Wow, what a crayzeee life you lead.

Just fuck off. Alright? As I was saying, dictionary... checking spelling... you get the picture.

And as I was trawling through I happened upon this page, at the top of which is the phrase 'living death'. And what strikes me about this phrase is that, well... does it actually need defining? Surely the clue's in the title so even if you've never heard it before you'll sort of have an inkling.

For instance, you're hardly going to say, "Living death. Ooh, I wonder what that means... better look it up quickly. Maybe it's a type of breakfast cereal" You're just not. You're far more likely to say..."Living death. Oh-er, I don't like the sound of that, sounds pretty dodgy to me. I'd better avoid it."

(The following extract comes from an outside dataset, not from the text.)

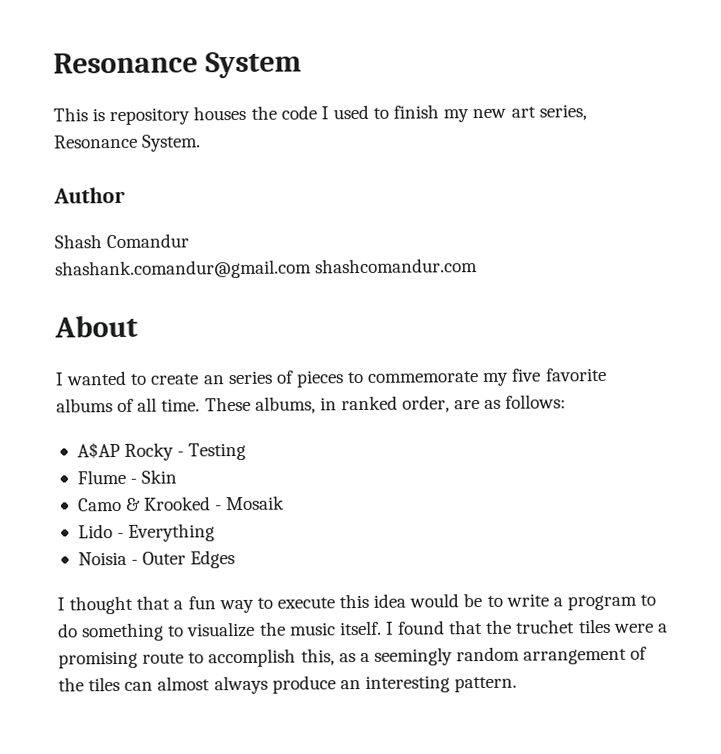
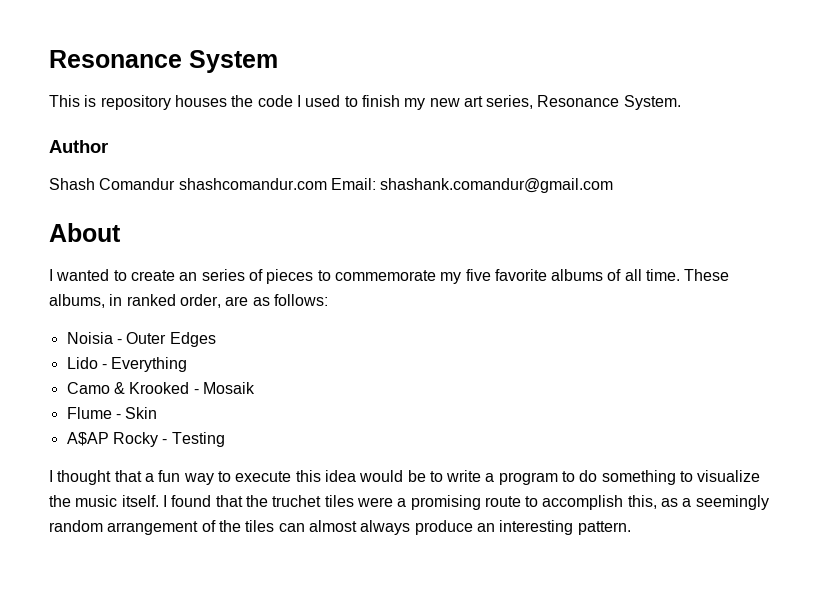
(190, 241) // -> [178,178,376,190] shashcomandur.com Email:
[315,258,479,274] shashcomandur.com -> (614, 185) none
[76,441,247,461] [76,469,178,485] A$AP Rocky - Testing // Flume - Skin -> [66,332,216,347] [66,357,188,372] Noisia - Outer Edges // Lido - Everything
[77,523,216,542] [77,550,236,569] Lido - Everything // Noisia - Outer Edges -> [66,407,158,419] [66,432,225,447] Flume - Skin // A$AP Rocky - Testing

And then you read the definition: "a state of hopeless misery." Yeah right, like you couldn't have guessed. In fact you'll probably go away feeling a bit cheated and saying to yourself, "Huh, bastards. I could've written that, I could."

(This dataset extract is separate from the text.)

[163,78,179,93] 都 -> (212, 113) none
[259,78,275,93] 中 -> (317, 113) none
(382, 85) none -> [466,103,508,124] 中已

In the next entry we'll define the phrase, "running fast"... the state of moving, no, not moving, perambulating. The state of perambulating quickly. No, not quickly, speedily... no, hang on that doesn't sound right...

Hmm, harder than it looks actually.

Tuesday, June 26, 2007

Ok Clare, you win

Blimey, I'm so vain. Sooooooooooo fucking vain.

I was going to pack this blog in. Really I was.

Mainly due to sheer laziness.

Alright, totally and utterly due to sheer laziness.

And just when I'm about to turn off the lights, set the alarm and leave the building to the cleaners, I receive a lovely comment. Not the only one I've ever received but certainly the nicest.

And so, like the man of steel that I am, I change my mind.

Anyway, enough of this self-indulgent waffle. On with the 'show'.

This sounds like a fun kind of evening.

Not just a sing-a-long. A disco sing-a-long.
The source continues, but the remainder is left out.